À Marrakech, environ 6 500 logements sont proposés sur Airbnb, dont une large majorité ne sont ni classés ni déclarés. Ces établissements échappent à toute fiscalité locale, à toute norme sanitaire ou de sécurité, et créent une distorsion de concurrence majeure vis-à-vis des hôtels et maisons d’hôtes formels.
Pire encore, ils complexifient le pilotage du tourisme national : en l’absence d’obligation de déclaration, l’ONMT et le ministère ne peuvent capter ni les flux réels ni les profils de voyageurs, affaiblissant l’ensemble de l’architecture de veille touristique.

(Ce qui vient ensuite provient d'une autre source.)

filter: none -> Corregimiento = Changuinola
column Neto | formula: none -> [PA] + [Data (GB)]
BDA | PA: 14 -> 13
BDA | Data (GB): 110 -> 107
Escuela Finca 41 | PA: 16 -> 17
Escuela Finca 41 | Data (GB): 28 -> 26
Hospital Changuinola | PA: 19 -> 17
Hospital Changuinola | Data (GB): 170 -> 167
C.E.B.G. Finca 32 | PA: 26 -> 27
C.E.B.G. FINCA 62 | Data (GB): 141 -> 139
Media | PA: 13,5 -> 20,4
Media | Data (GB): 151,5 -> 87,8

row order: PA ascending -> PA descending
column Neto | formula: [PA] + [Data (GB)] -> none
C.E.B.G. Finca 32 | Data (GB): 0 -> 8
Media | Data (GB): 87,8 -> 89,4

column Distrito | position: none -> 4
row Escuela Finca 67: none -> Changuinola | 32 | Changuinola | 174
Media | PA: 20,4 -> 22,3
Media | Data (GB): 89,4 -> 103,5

La réforme engagée pour intégrer les établissements non classés est indiscutablement nécessaire. Mais pour éviter une polarisation entre hébergements structurés en zones urbaines et informels en périphérie, trois conditions apparaissent prioritaires :
1. Territorialiser l’accompagnement, avec des cellules mobiles et des partenariats locaux (associations, communes, chambres de commerce) pour aller vers les opérateurs les plus éloignés de l’administration.
2. Instaurer des mécanismes d’incitation différenciés, par exemple via des exonérations fiscales conditionnées à la régularisation ou des aides à la mise aux normes pour les zones rurales ou reculées.
3. Encadrer fermement l’économie de plateforme, avec une obligation de déclaration, un numéro unique d’immatriculation, et un partage des données d’activité pour intégrer pleinement ces offres au modèle national.
La qualité du tissu touristique marocain dépendra moins de la législation produite que de sa capacité à intégrer les marges, à faire converger les standards, et à réconcilier innovation, équité territoriale et excellence de l’offre.